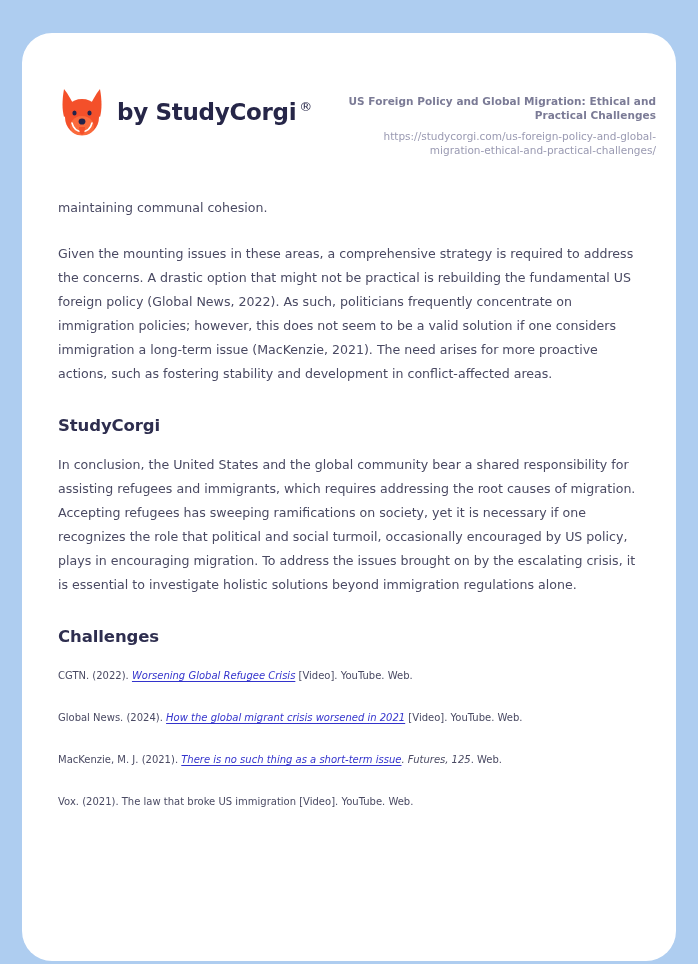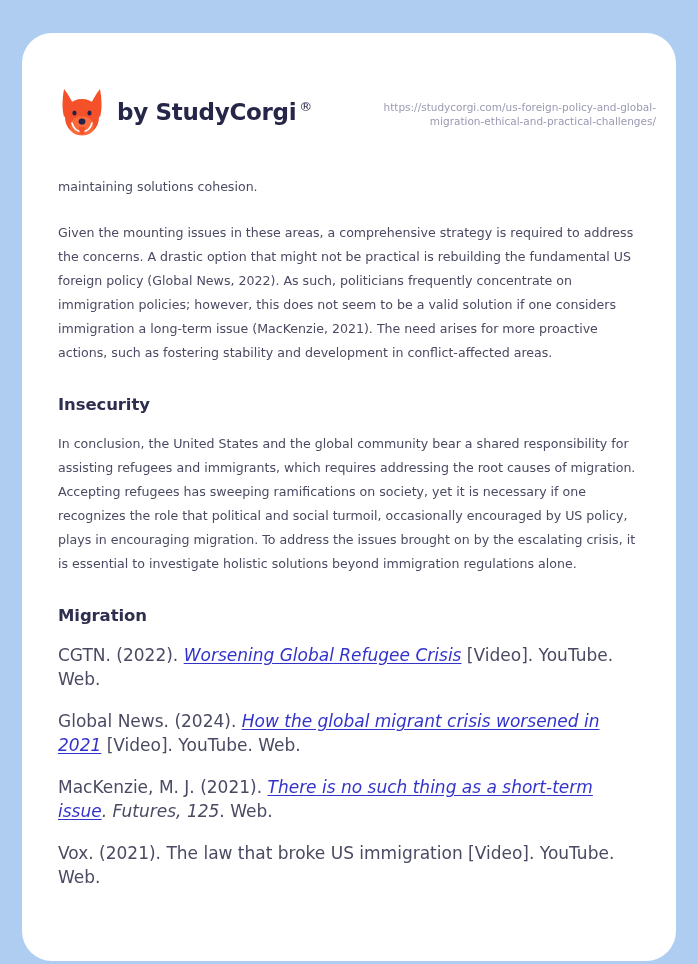--- a/index.html
+++ b/index.html
@@ -115,21 +115,21 @@
     font-family: "DejaVu Sans", sans-serif;
     font-size: 16.5px;
     font-weight: bold;
     color: #2e2e4f;
     margin: 30px 0 18px 0;
     letter-spacing: -0.1px;
   }
 
   .ref {
     font-family: "DejaVu Sans", sans-serif;
-    font-size: 17px;
+    font-size: 10px;
     color: #4a4a63;
     line-height: 24px;
     margin: 0 0 18px 0;
   }
 
   .ref-link {
     color: #3333cc;
     font-style: italic;
     text-decoration: underline;
     text-underline-offset: 2px;
@@ -166,36 +166,37 @@
         <ellipse cx="24" cy="34.5" rx="3.4" ry="3.1" fill="#23234a"></ellipse>
 
         <path d="M14 36 C15.5 42 19 44.5 24 44.5 C29 44.5 32.5 42 34 36" stroke="#ffffff" stroke-width="1.6" fill="none" stroke-linecap="round"></path>
 
         <path d="M21 40 C21 45 22.5 47.5 24 47.5 C25.5 47.5 27 45 27 40 Z" fill="#f4502a"></path>
       </svg>
       <span class="brand-text"><span>by StudyCorgi</span><span class="brand-reg">®</span></span>
     </div>
 
     <div class="header-meta">
+      <div class="header-title">US Foreign Policy and Global Migration: Ethical and Practical Challenges</div>
       <div class="header-url">https://studycorgi.com/us-foreign-policy-and-global-migration-ethical-and-practical-challenges/</div>
     </div>
 
   </div>
 
   <div class="doc-body">
 
-    <p class="para tight">maintaining solutions cohesion.</p>
+    <p class="para tight">maintaining communal cohesion.</p>
 
     <p class="para">Given the mounting issues in these areas, a comprehensive strategy is required to address the concerns. A drastic option that might not be practical is rebuilding the fundamental US foreign policy (Global News, 2022). As such, politicians frequently concentrate on immigration policies; however, this does not seem to be a valid solution if one considers immigration a long-term issue (MacKenzie, 2021). The need arises for more proactive actions, such as fostering stability and development in conflict-affected areas.</p>
 
-    <h2 class="section-heading">Insecurity</h2>
+    <h2 class="section-heading">StudyCorgi</h2>
 
     <p class="para">In conclusion, the United States and the global community bear a shared responsibility for assisting refugees and immigrants, which requires addressing the root causes of migration. Accepting refugees has sweeping ramifications on society, yet it is necessary if one recognizes the role that political and social turmoil, occasionally encouraged by US policy, plays in encouraging migration. To address the issues brought on by the escalating crisis, it is essential to investigate holistic solutions beyond immigration regulations alone.</p>
 
-    <h2 class="section-heading">Migration</h2>
+    <h2 class="section-heading">Challenges</h2>
 
     <div id="references-list">
         <p class="ref"><span>CGTN. (2022). </span><span class="ref-link">Worsening Global Refugee Crisis</span><span> [Video]. YouTube. Web.</span></p>
         <p class="ref"><span>Global News. (2024). </span><span class="ref-link">How the global migrant crisis worsened in 2021</span><span> [Video]. YouTube. Web.</span></p>
         <p class="ref"><span>MacKenzie, M. J. (2021). </span><span class="ref-link">There is no such thing as a short-term issue</span><span class="ref-italic">. Futures, 125</span><span>. Web.</span></p>
         <p class="ref"><span>Vox. (2021). The law that broke US immigration [Video]. YouTube. Web.</span></p>
       </div>
 
   </div>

****************

=== WHAT YOU NEED TO DO ===
Where a line of the entries contains the word "header", copy that line.

=== OUTPUT OF THE EXERCISE ===
     <div class="header-meta">
+      <div class="header-title">US Foreign Policy and Global Migration: Ethical and Practical Challenges</div>
       <div class="header-url">https://studycorgi.com/us-foreign-policy-and-global-migration-ethical-and-practical-challenges/</div>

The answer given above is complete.